During the experiment, both women had their own screen to monitor and sat in the same room. Both saw exactly the same images. First, in each trial they were shown two images, one of which contained a high-contrast target. Their job was to decide individually which image contained the target.
If their individual choices agreed, they received positive feedback and moved on to the next trial. However, if they disagreed, they were asked to collaborate with their partner and come to a mutually agreed decision. One of the pair then input the agreed joint decision. If they couldn’t agree they reverted back to their own decision.
The researchers found that, as expected, cooperation enabled the group to perform much better together than apart.
But, when given a testosterone supplement, the benefit of cooperation was markedly reduced. In fact, higher levels of testosterone were associated with individuals behaving egocentrically and deciding in favour of their own selection over their partner's. When they were given the placebo cooperation was once again enhanced and better outcomes achieved.
People with higher testosterone levels more likely to be associated with financial misreporting - Jia, Van Lent and Zeng (2015) found that male CEOs with higher testosterone levels than peers are more likely to be associated with financial misreporting (3)
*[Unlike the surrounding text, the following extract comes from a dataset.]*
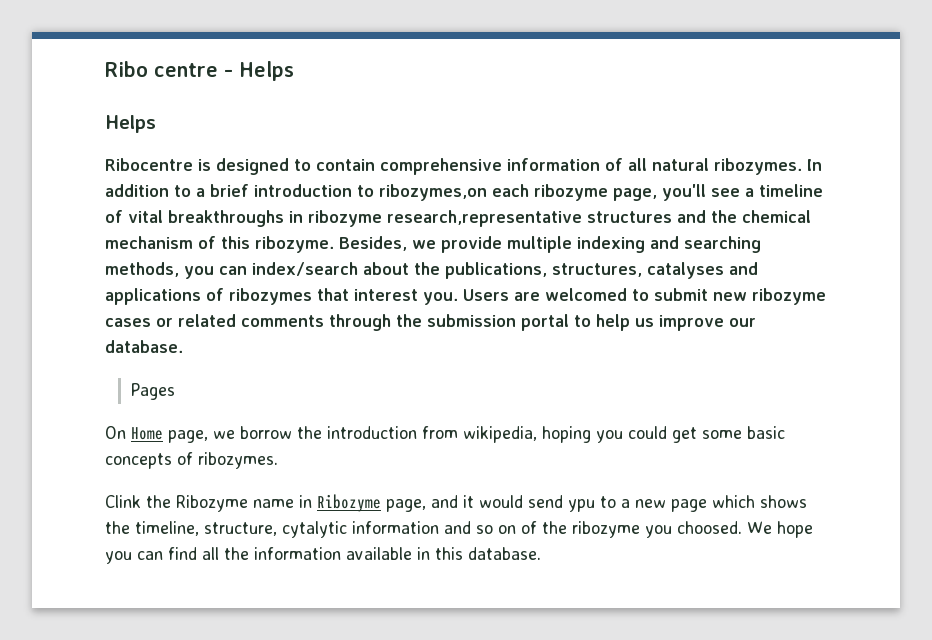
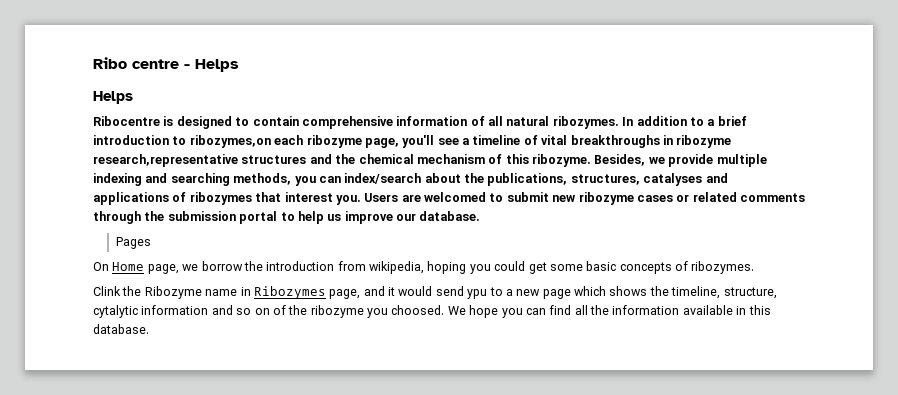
[317,494,381,512] Ribozyme -> [253,286,326,299] Ribozymes

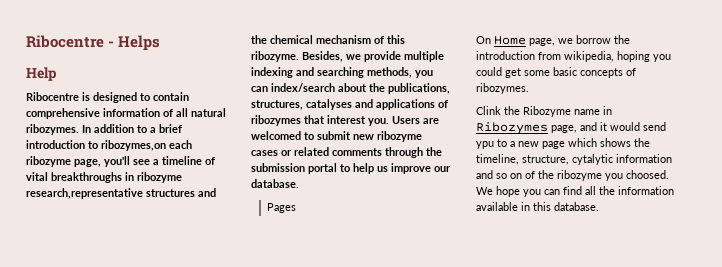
[93,57,179,69] Ribo centre -> [26,35,104,48] Ribocentre
[93,91,133,104] Helps -> [26,67,57,81] Help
Riskier portfolios picked by people with elevated testosterone levels – In a 2015 study of students playing a wealth fund management game Nofsinger, Patterson and Daigler found that participants with higher levels of testosterone and cortisol tended to choose higher risk asset allocations to earn a higher risk premium. They also found that these people tended to choose more diversified portfolios to reduce unsystematic risk. So while risk was increased, it was not reckless risk, but calculated risk. The authors also found that the higher the returns achieved, the higher the testosterone in the subjects. This seems to support the idea that outcomes can drive changes in hormones. Perhaps this feedback loop can lead to irrational exuberance. As bubbles build, testosterone increases in an upward spiral until bust. (6)
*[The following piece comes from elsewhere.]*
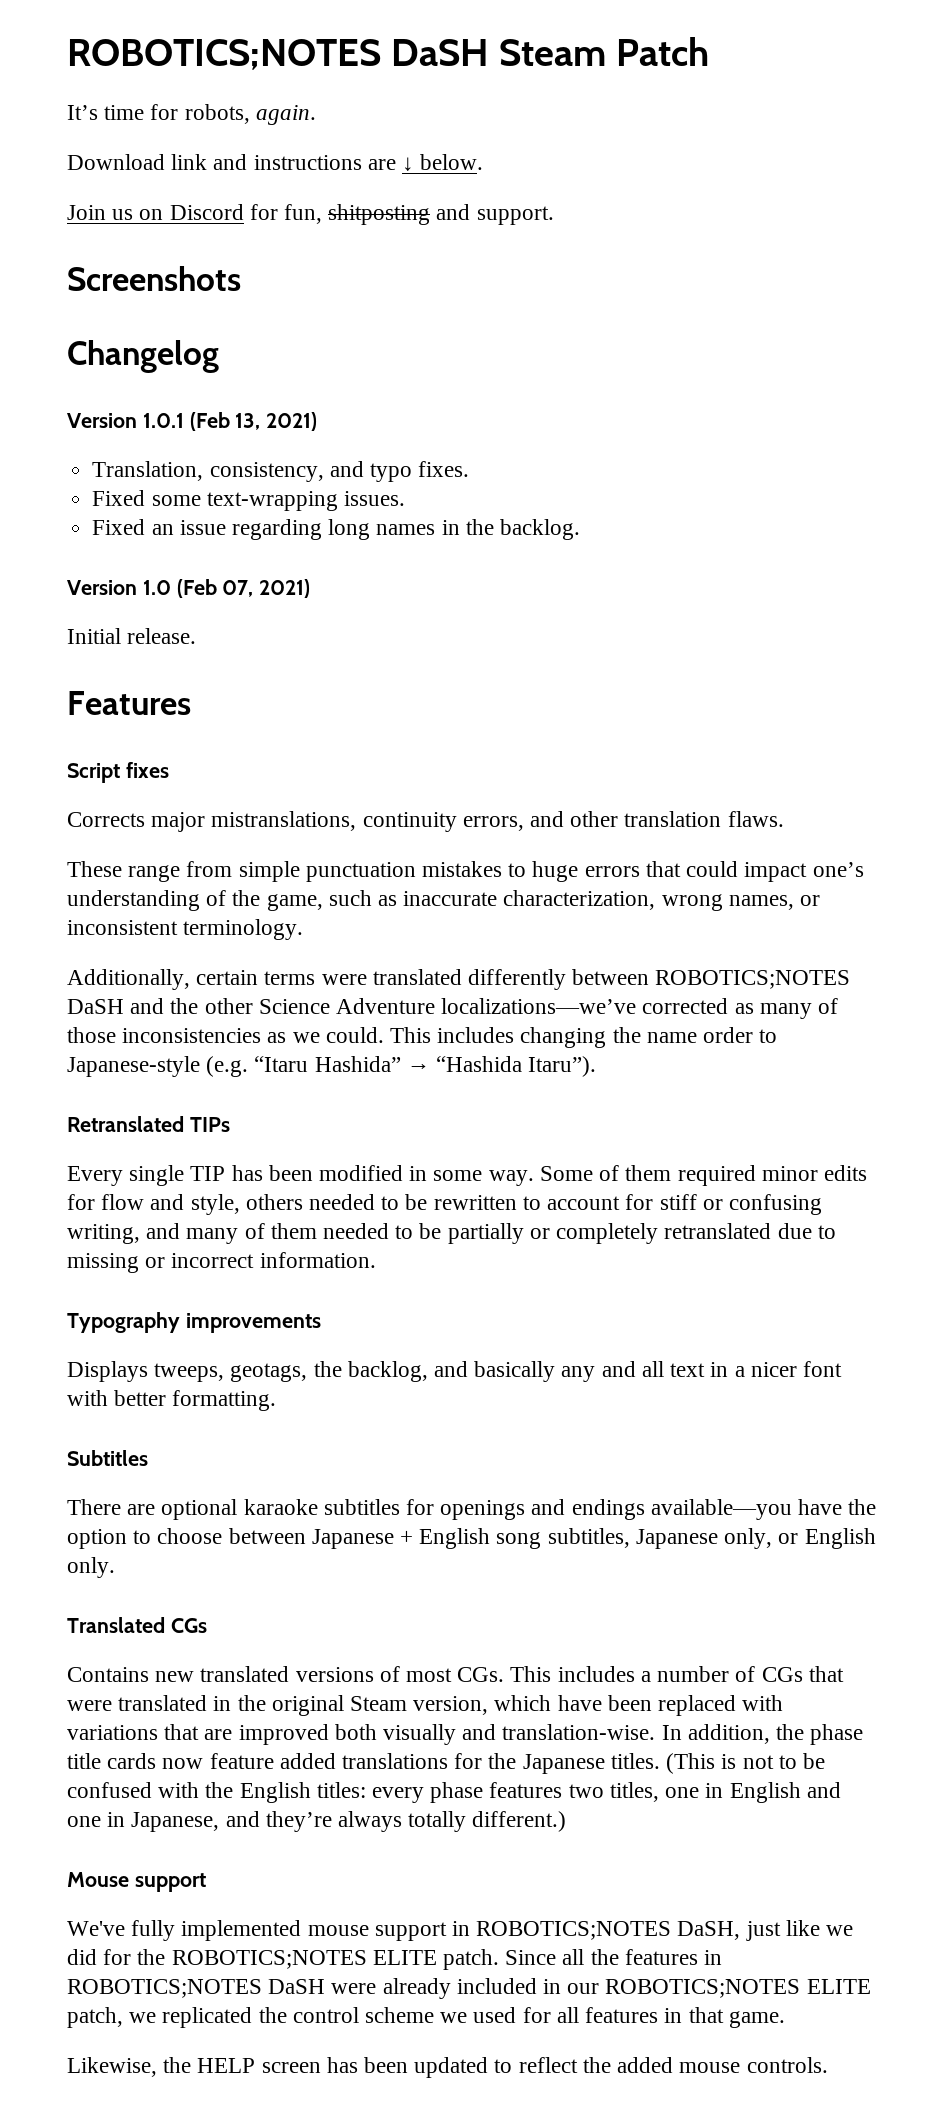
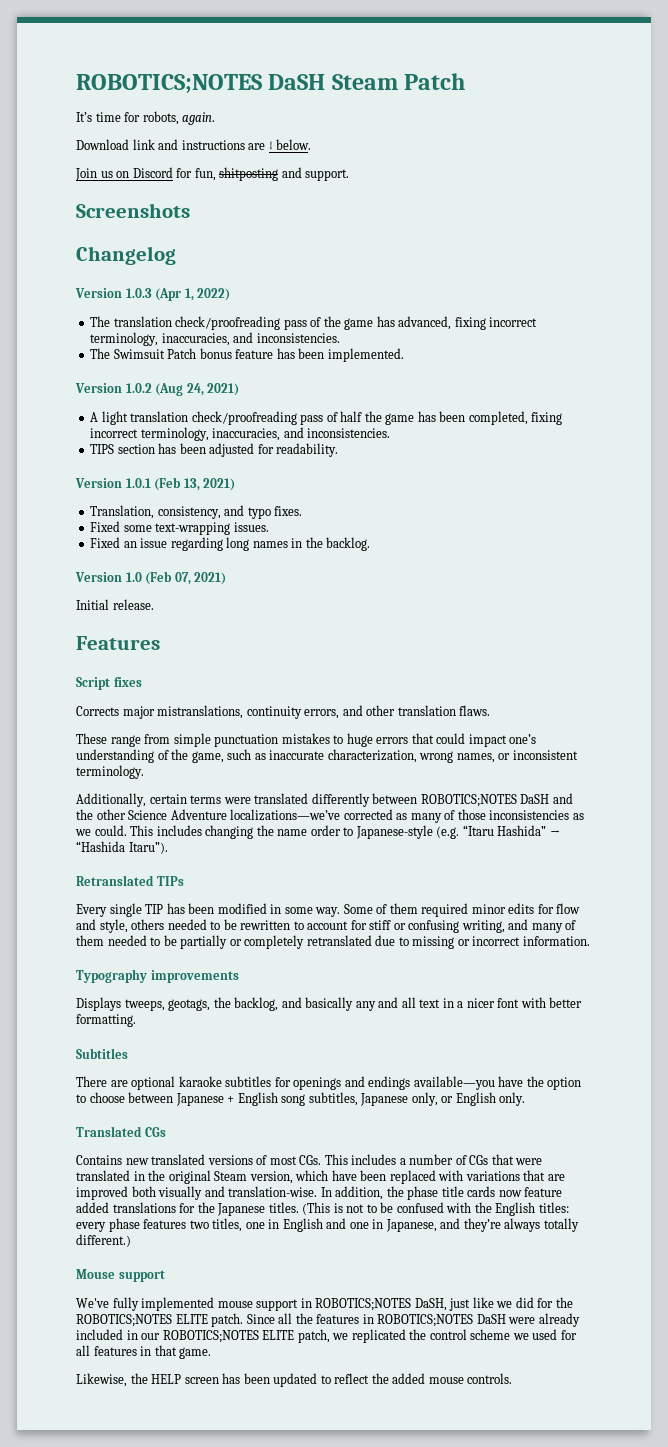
(219, 356) none -> [75,288,231,301] [90,316,538,330] [90,332,340,346] [90,348,404,362] [75,383,240,396] [90,411,563,425] [90,427,391,441] [90,443,339,457] // Version 1.0.3 (Apr 1, 2022) // The translation check/proofreading pass of the game has advanced, fixing incorrect terminology, inaccuracies, and inconsistencies. // The Swimsuit Patch bonus feature has been implemented. // Version 1.0.2 (Aug 24, 2021) // A light translation check/proofreading pass of half the game has been completed, fixing incorrect terminology, inaccuracies, and inconsistencies. // TIPS section has been adjusted for readability.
Cortisol and testosterone increase financial risk taking and may destabilise markets (7) Researchers measured levels of the two hormones in saliva samples of 142 volunteers, male and female, playing an asset trading game in groups of around 10. Those who had higher levels of cortisol were more likely to take risks, and high levels in the group were associated with instability in prices.
In a follow-up experiment, 75 young men were given either cortisol or testosterone before playing the game, once with the hormone and once on a placebo. Both hormones shifted investment towards riskier assets. Cortisol appeared to directly affect volunteers’ preference for riskier assets, while testosterone seemed to increase optimism about how prices would change in the future.
I hope this small exploration of the research into these two hormones gives you greater insight into their importance in decision making, board room composition and who we choose to be our leaders.
As people age their testosterone levels naturally decline. The degree to which narcissistic leaders try and cling on to their “old self” and how this impacts their decision making is an area for further study.
Boardrooms tend to be made up of more elderly people because they have built up a wealth of procedural knowledge and hopefully social intelligence. Their decline in testosterone level may be a very positive thing, helping the organisation from over committing in one area. It may also stifle swift decision-making and appropriate risk taking.
On the other hand we know that elevated cortisol levels tend to direct people to overly focus upon threats and deficits rather than strengths and opportunities. And therefore we need to ensure that negative filtering at board level and politics does not become engrained.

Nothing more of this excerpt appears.